§ **Task description**:
Report the number of lines in the records below that contain the word "node", and nothing more.

§ **Data excerpts**:
•••••
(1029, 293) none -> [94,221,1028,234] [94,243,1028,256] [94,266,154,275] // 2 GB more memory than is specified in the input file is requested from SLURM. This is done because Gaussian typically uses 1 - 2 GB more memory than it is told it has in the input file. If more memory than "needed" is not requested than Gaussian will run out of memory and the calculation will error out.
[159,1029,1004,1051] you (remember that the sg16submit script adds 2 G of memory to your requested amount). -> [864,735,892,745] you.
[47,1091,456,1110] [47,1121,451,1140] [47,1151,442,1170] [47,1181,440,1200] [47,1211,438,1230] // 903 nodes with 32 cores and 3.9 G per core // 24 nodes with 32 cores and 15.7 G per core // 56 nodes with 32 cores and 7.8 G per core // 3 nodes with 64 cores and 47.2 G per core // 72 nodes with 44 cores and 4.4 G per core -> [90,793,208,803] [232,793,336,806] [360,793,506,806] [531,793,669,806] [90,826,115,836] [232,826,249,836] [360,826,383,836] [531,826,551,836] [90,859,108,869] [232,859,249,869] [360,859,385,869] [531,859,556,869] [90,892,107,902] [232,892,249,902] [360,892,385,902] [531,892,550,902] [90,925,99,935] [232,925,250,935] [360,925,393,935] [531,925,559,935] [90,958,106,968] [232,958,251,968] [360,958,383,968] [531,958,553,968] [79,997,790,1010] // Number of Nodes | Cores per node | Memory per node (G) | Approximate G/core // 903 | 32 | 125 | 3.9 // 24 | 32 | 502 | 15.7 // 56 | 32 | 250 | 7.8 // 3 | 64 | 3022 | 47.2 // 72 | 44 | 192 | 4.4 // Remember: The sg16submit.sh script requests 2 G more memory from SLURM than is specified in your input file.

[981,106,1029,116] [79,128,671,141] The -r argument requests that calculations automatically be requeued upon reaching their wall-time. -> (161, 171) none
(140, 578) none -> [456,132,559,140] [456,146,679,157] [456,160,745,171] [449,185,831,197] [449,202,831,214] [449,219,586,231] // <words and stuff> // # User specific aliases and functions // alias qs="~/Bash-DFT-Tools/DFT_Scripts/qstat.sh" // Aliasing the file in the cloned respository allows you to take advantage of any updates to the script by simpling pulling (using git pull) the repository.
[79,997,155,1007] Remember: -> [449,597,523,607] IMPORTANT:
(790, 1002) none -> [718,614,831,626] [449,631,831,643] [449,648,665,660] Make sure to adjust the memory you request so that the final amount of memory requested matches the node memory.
•••••
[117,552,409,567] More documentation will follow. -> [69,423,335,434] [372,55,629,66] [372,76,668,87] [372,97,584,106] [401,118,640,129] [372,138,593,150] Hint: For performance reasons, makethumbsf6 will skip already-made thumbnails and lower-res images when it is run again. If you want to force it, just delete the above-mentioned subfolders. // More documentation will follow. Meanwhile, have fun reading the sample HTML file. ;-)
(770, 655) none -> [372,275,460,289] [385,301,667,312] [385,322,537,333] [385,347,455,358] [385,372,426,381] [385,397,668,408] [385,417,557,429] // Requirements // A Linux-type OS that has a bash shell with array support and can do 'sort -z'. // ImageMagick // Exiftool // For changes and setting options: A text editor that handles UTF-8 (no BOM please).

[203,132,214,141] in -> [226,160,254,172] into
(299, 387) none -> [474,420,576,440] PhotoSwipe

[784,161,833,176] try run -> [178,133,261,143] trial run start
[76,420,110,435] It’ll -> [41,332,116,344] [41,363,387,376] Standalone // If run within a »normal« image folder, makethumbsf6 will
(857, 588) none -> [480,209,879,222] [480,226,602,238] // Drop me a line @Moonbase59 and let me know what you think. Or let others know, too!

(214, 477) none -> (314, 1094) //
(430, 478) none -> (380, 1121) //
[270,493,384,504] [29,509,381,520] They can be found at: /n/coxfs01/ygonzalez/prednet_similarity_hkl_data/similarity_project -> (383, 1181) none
•••••
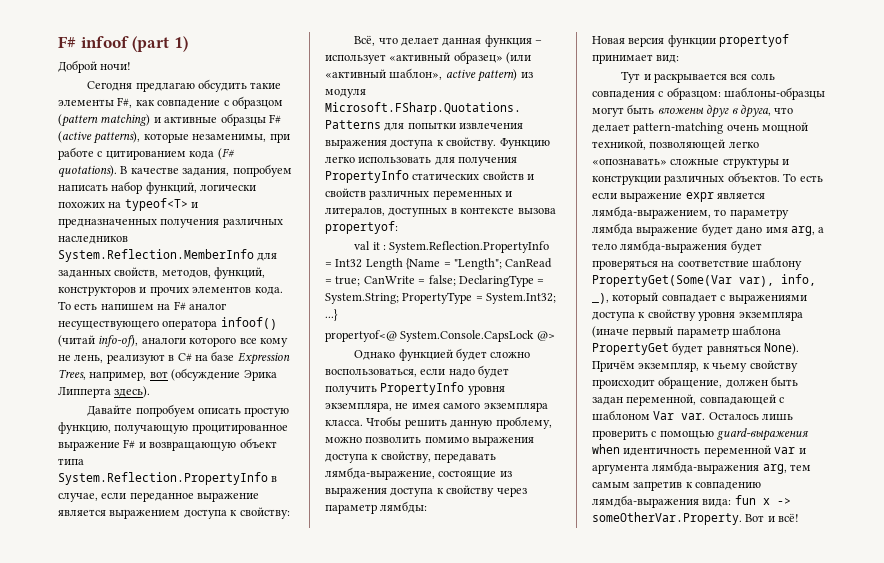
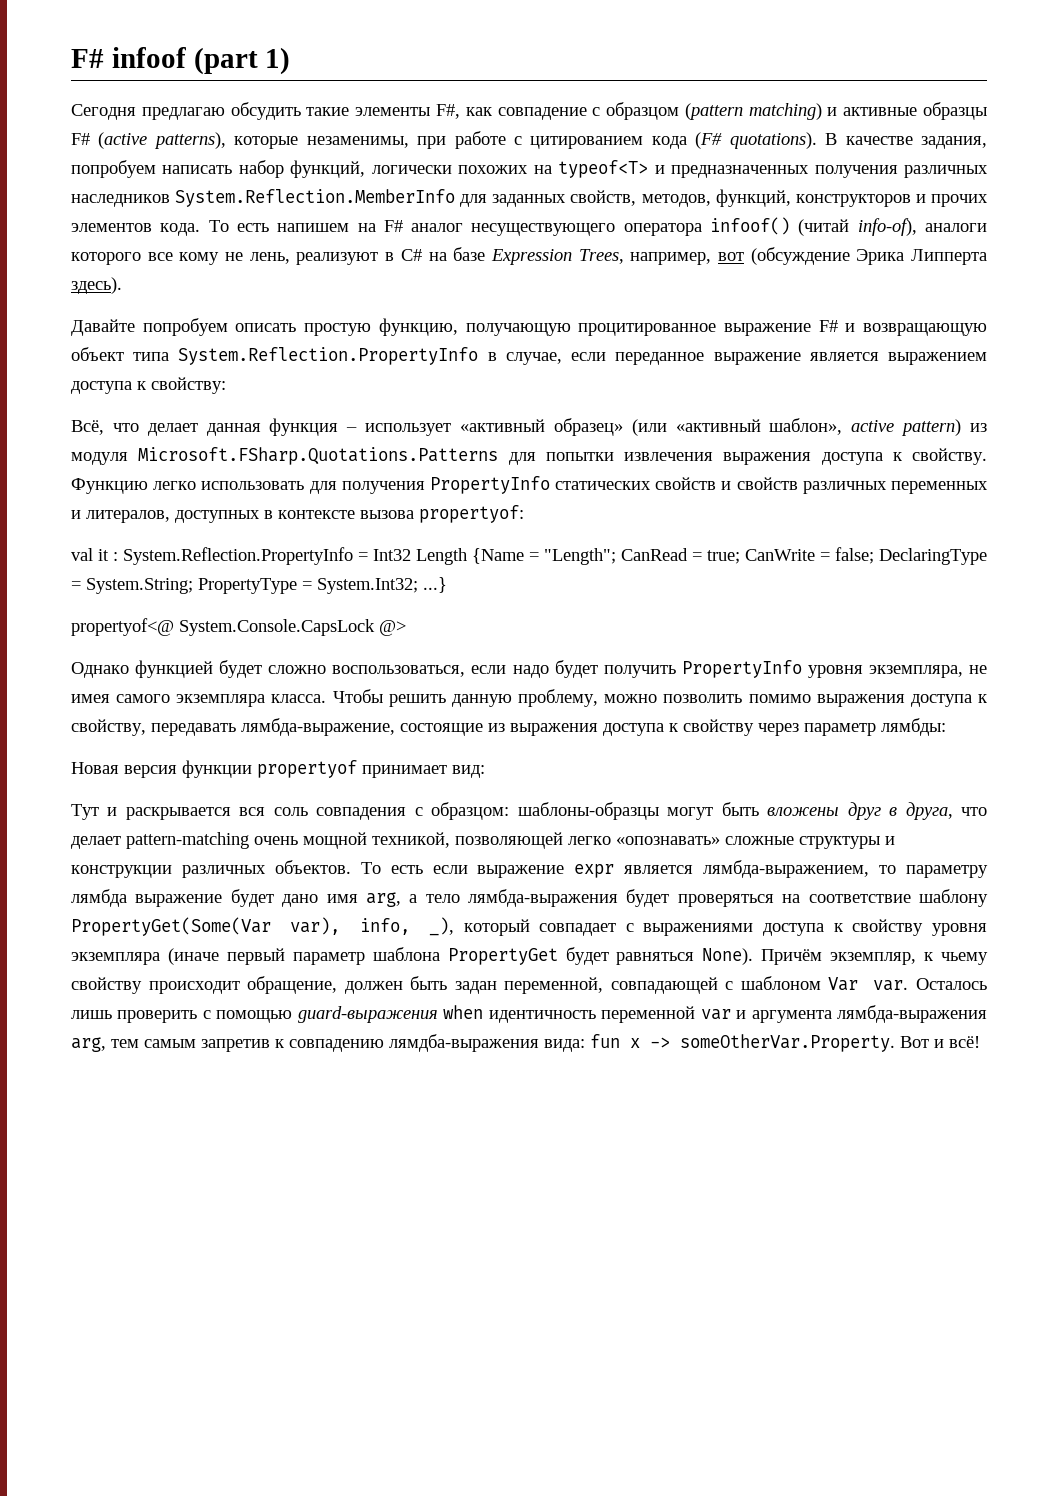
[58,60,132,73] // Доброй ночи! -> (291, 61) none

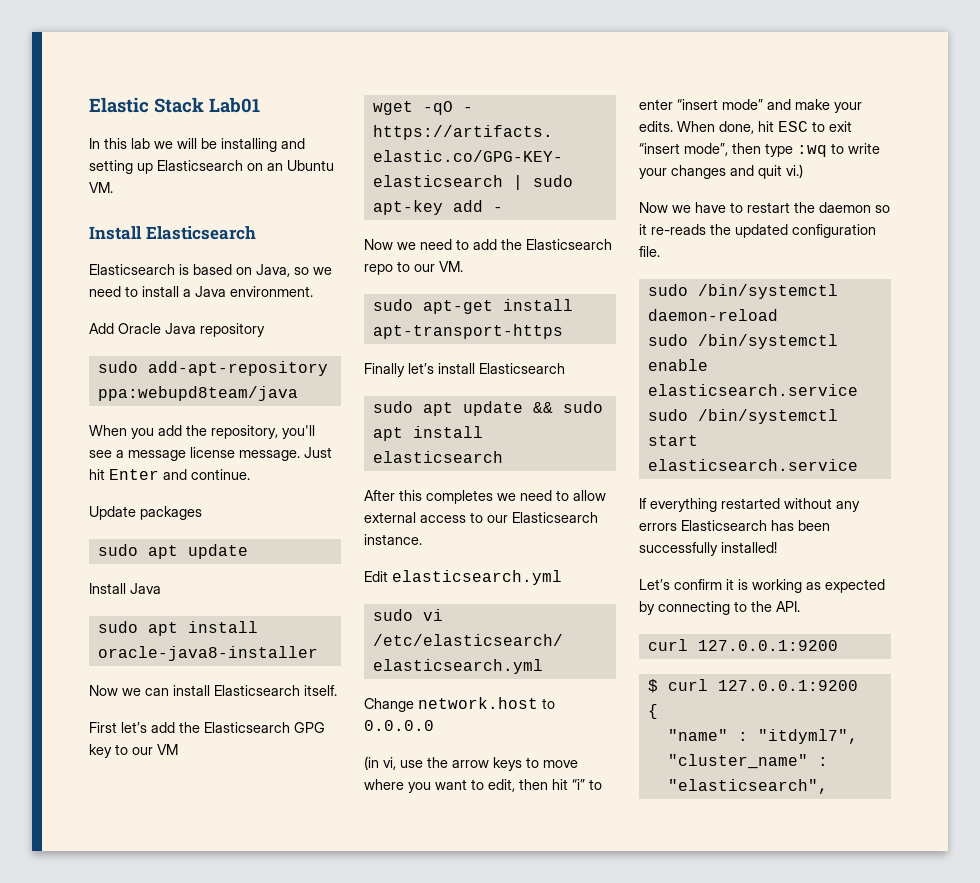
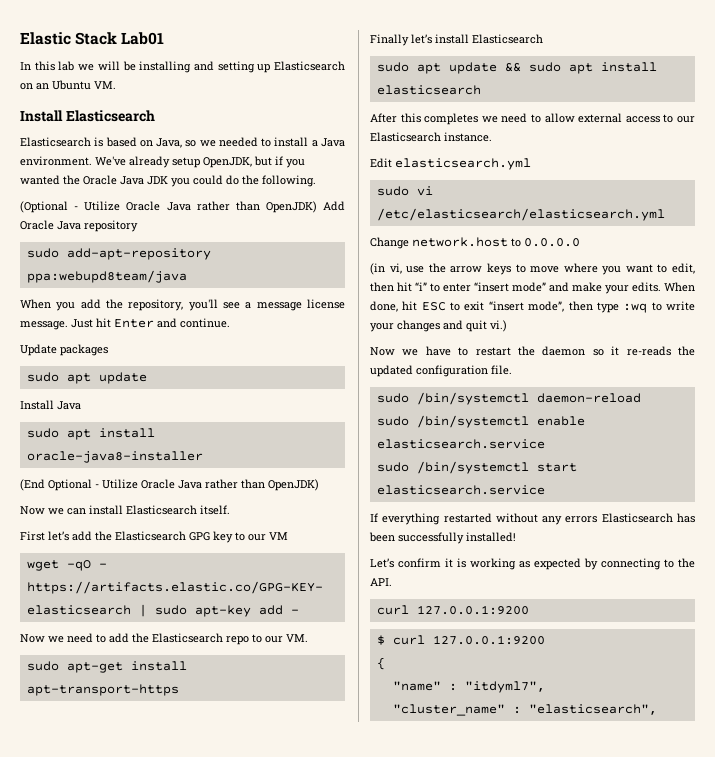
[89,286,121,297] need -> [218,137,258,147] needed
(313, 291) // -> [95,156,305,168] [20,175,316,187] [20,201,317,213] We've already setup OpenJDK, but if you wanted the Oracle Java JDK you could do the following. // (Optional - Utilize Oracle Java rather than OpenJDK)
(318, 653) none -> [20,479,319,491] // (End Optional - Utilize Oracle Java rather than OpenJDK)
•••••
§ **Task solution**:
2